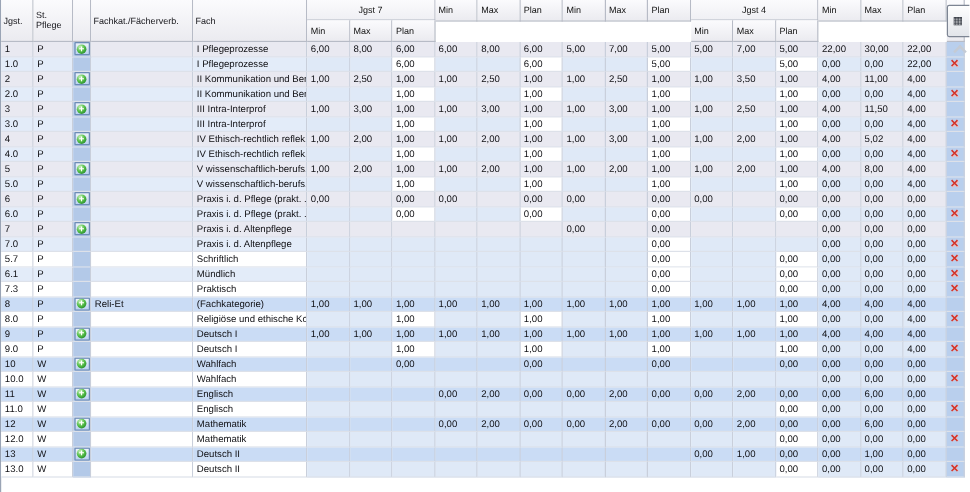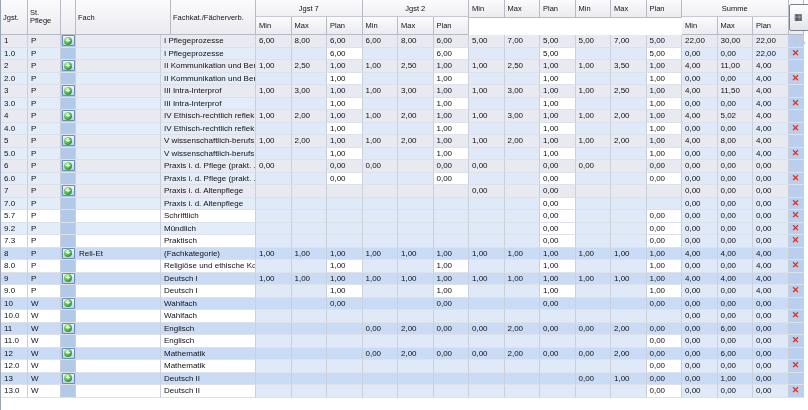"Jgst 2" div.gl { html: <div>Jgst 2</div> -> none }
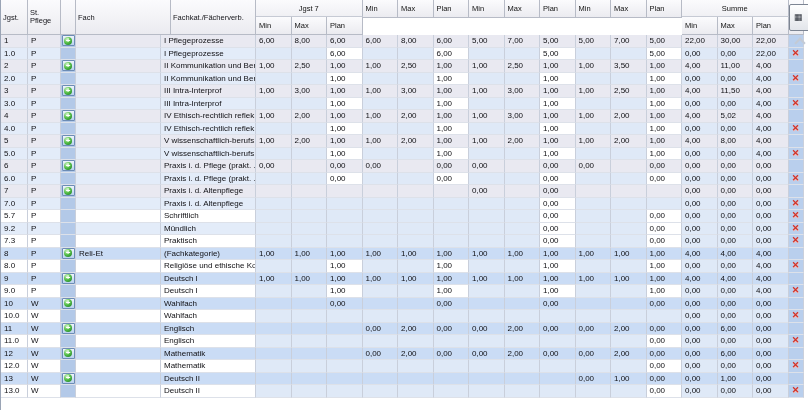"Jgst 4" div.gl { html: none -> <div>Jgst 4</div> }
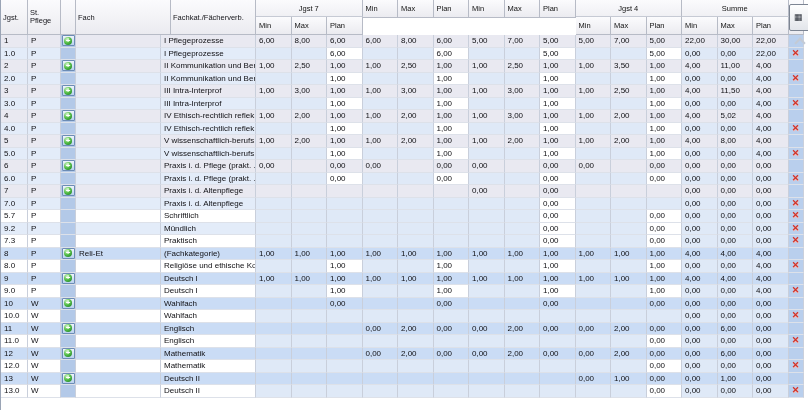"Summe" div.gl { html: <div>Summe</div> -> none }
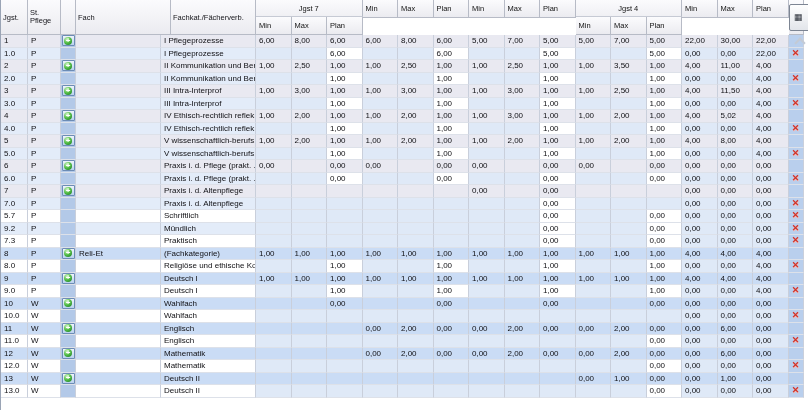"Fach" div.hc { order: before "Fachkat./Fächerverb." -> after "Fachkat./Fächerverb." }
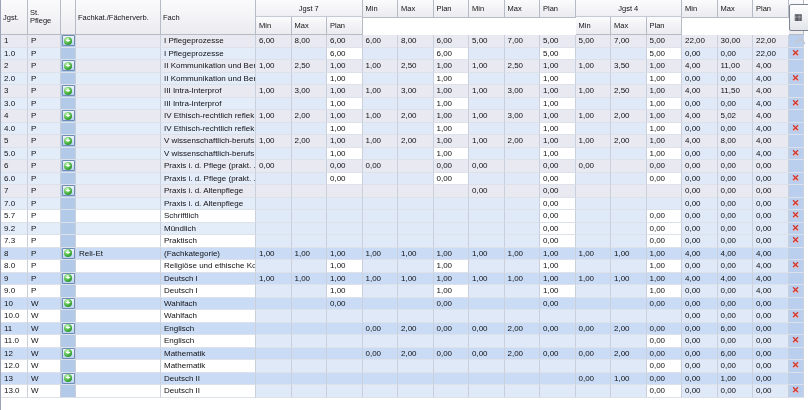"9.2" div.c { text: 9.2 -> 6.1 }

◆ ◆ ◆

Task statement: Restate each of the entries above word for word and skip every image.

Worked solution:
"Jgst 2" div.gl { html: <div>Jgst 2</div> -> none }
"Jgst 4" div.gl { html: none -> <div>Jgst 4</div> }
"Summe" div.gl { html: <div>Summe</div> -> none }
"Fach" div.hc { order: before "Fachkat./Fächerverb." -> after "Fachkat./Fächerverb." }
"9.2" div.c { text: 9.2 -> 6.1 }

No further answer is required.